Don’t pretend you are ok when you are not
7. Recognise Negative Coping Mechanisms
Be wary of short-term relievers such as alcohol, smoking, junk food etc. Many people find positive and constructive ways to reconcile their grief.
Some of us get stuck, unsure of whether we are coping or whether what we are doing is right or wrong, as we fumble for things to cling on to get through yet another day.
We may not even be consciously aware of what will serve our needs in the long term. So it’s valuable for our recovery to recognise if we have created negative coping mechanisms to block out or reduce our painful feelings.
If you are using negative coping mechanisms following the loss of someone you love, some of these may include:
- Drinking more alcohol than usual
- Smoking a lot more or starting after having given up
- Isolating yourself from family and friends
- Shopping too often for things you don’t need
- Distracting yourself from thinking about how you’re feeling
Further Reading: How to Brighten Up Your Day With TV, Films & Music
8. Don’t Expect Too Much Of Yourself
There’s no calendar date for getting to that place where you’ve reconciled your loss. Accept that what you’re feeling is right for you. Be kind to yourself, and don’t expect too much from yourself or those around you. You are not a robot.
Working through grief takes time, so focus on the process, the journey rather than the destination.
As emotional beings, we never stay in the same state and are constantly fluctuating. We have moments where we come up for air.
There’ll be times when you get caught up in the act of living and let go of the memory. Then you will remember again, and you will return to grieving. This is normal. This is living with loss. The intensity will ebb and flow, and you will shift and change along the way.
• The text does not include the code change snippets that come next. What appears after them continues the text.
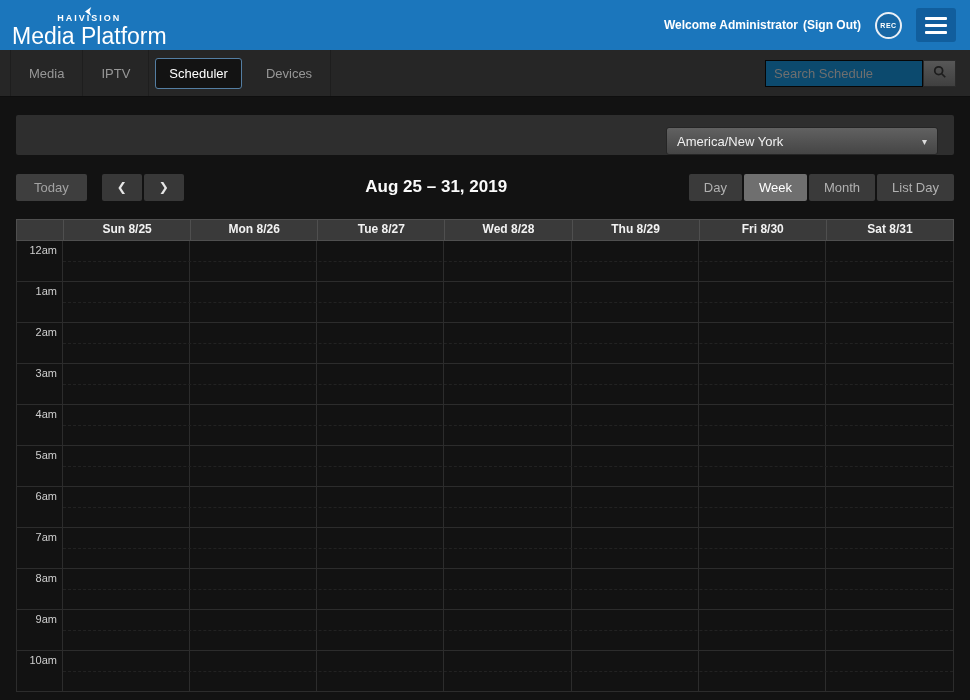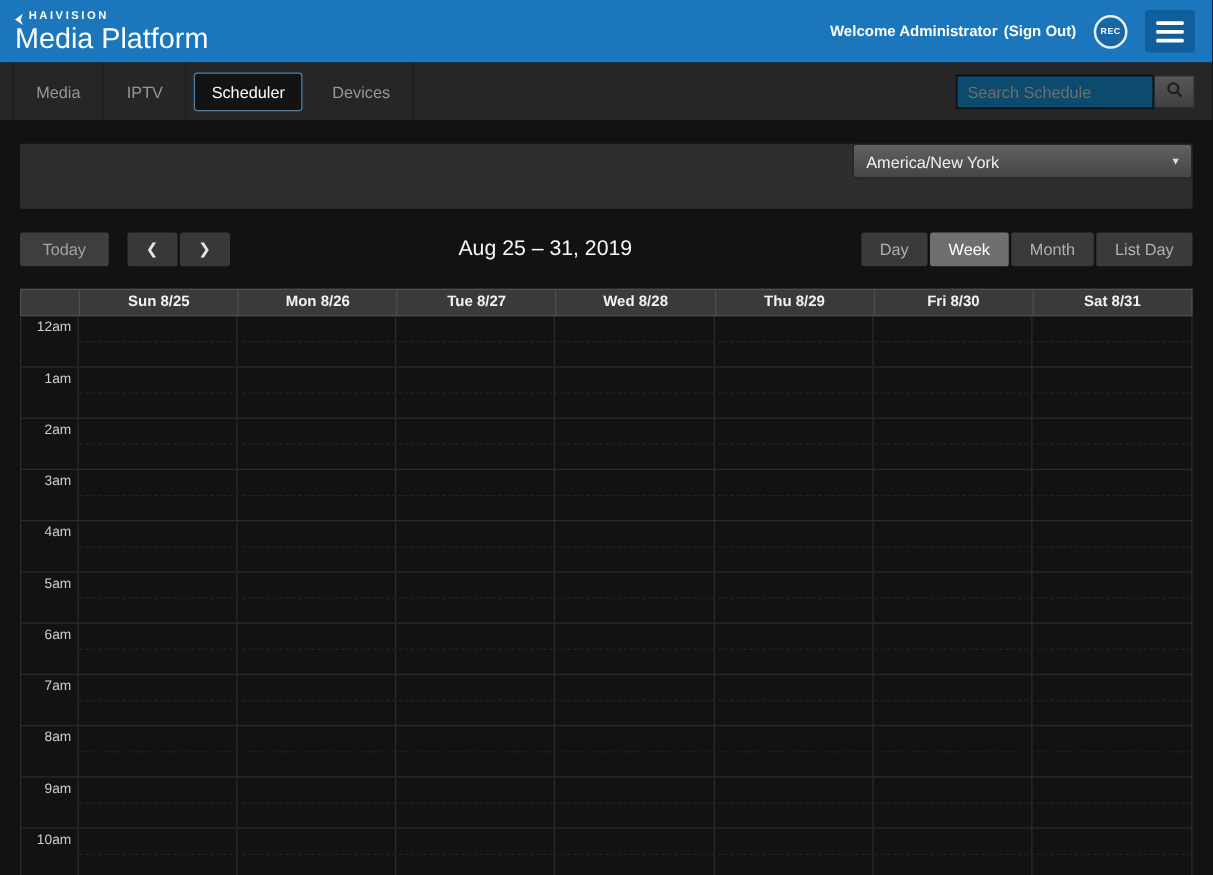"HAIVISION" .logo-top { flex-direction: none -> column }
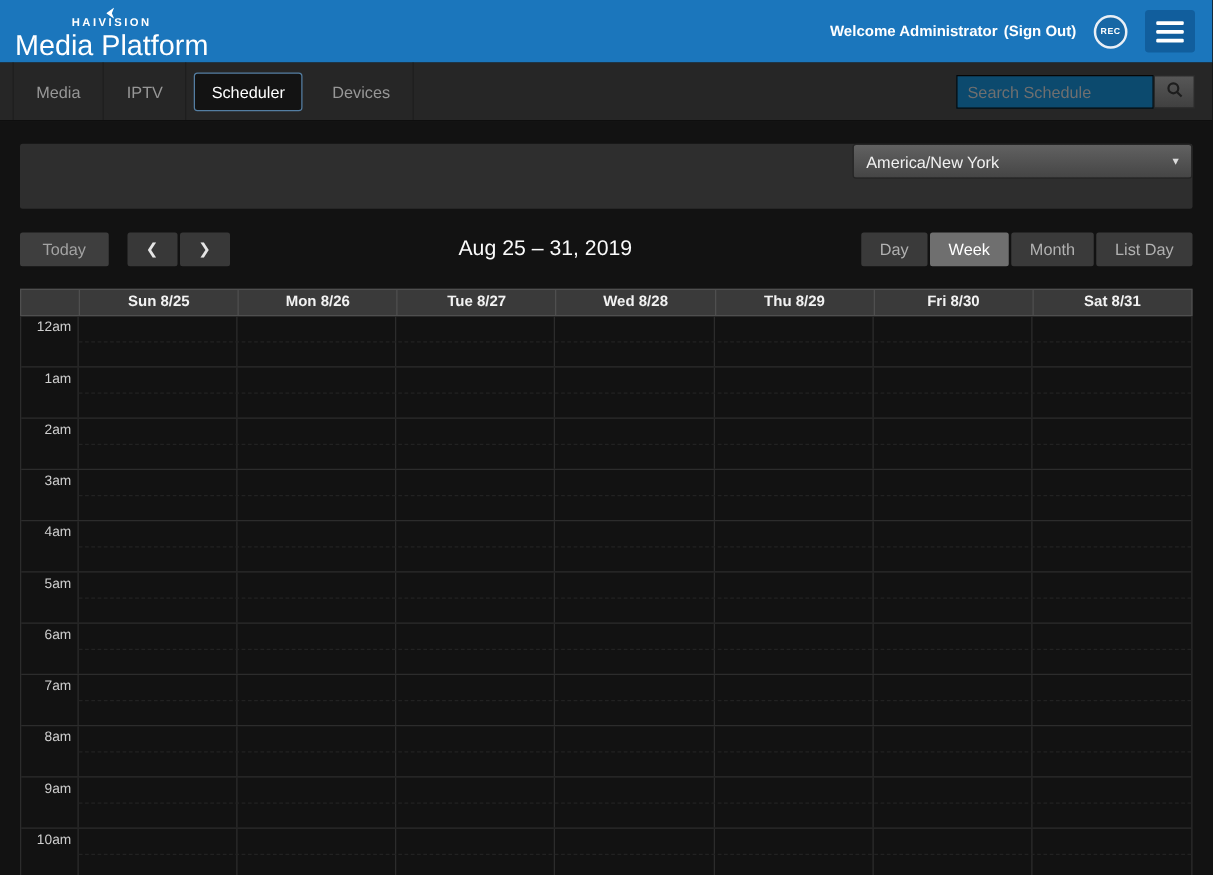"America/New York" .tz-bar { align-items: flex-start -> flex-end; height: 52px -> 40px; padding-right: none -> 16px }
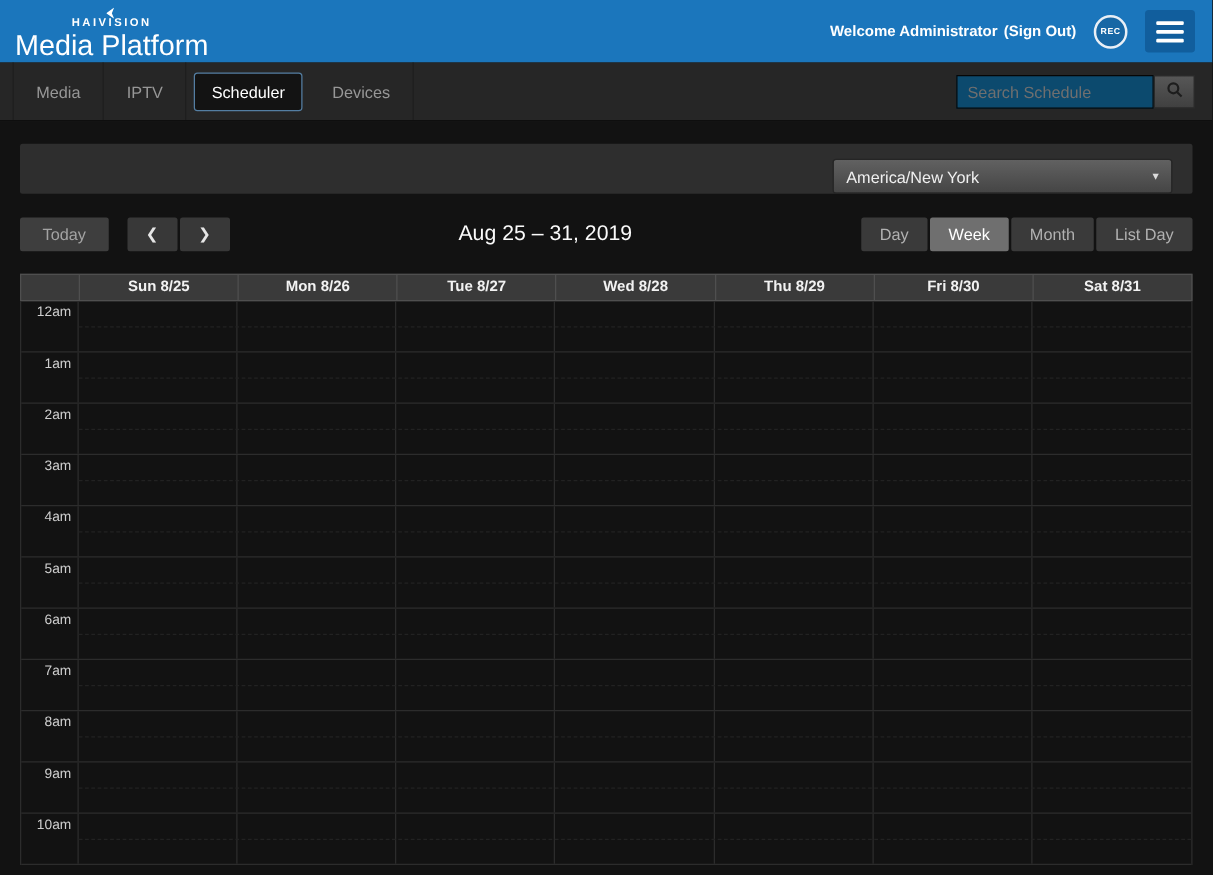"Aug 25 – 31, 2019" .cal-title { font-weight: normal -> bold }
9. Don’t Let Guilt Hold You In A Place Of Pain
It’s always important to learn the difference between guilt and regret. We always want to protect the ones we love, and when we can’t, we can find ourselves continually taking the blame and drowning ourselves with guilt.
It’s vital that we understand the difference between guilt and regret because guilt holds you in a place of pain.
Guilt follows deliberate wrongdoing – an action or words that we know was not the right thing to do or say at that particular time. Regret is a wish that something could have been done or said in a better way than it had been, had we known what was going to happen.
We see the action or words in a different light – If we had known the outcome, we would have acted differently – instead, we acted in innocence. Let go of any misplaced guilt which just holds you in a place of permanent mourning.
When you have arrived at that place where you have given yourself permission to move forward, you will feel a tiny flicker in your heart, and things will start to feel just a tiny bit lighter, things will start to look a tiny bit brighter and it all won’t feel so hard.
There’s no timescale to this. For me, it took me some years to get to that place following the loss of my Mum. I never thought I would feel ‘normal’ again. I kept replaying all those things I wanted to change over and over again. Then I realised I couldn’t, I could only communicate it to my mum in my heart, which I did – a lot.
10. Find Something That Makes You Feel Close To The Person Who Has Died
I often went to my mum for her pearls of wisdom – she had a wonderful way of looking at the world and had a phrase for everything. After I lost my Mum, a friend suggested I write down her sayings in a book.
I bought a lovely plain page notebook decorated with lovely hearts on the cover, and I wrote one of her sayings on each page. I still find myself adding her phrases to the book seven years after her death. I love that book.
You could do something similar to create a memory book. Perhaps ask family and friends to write down their favourite memories of the person who has died, sprinkled with phrases they used to say. It’s such a healing feeling to find something that soothes the pain of loss.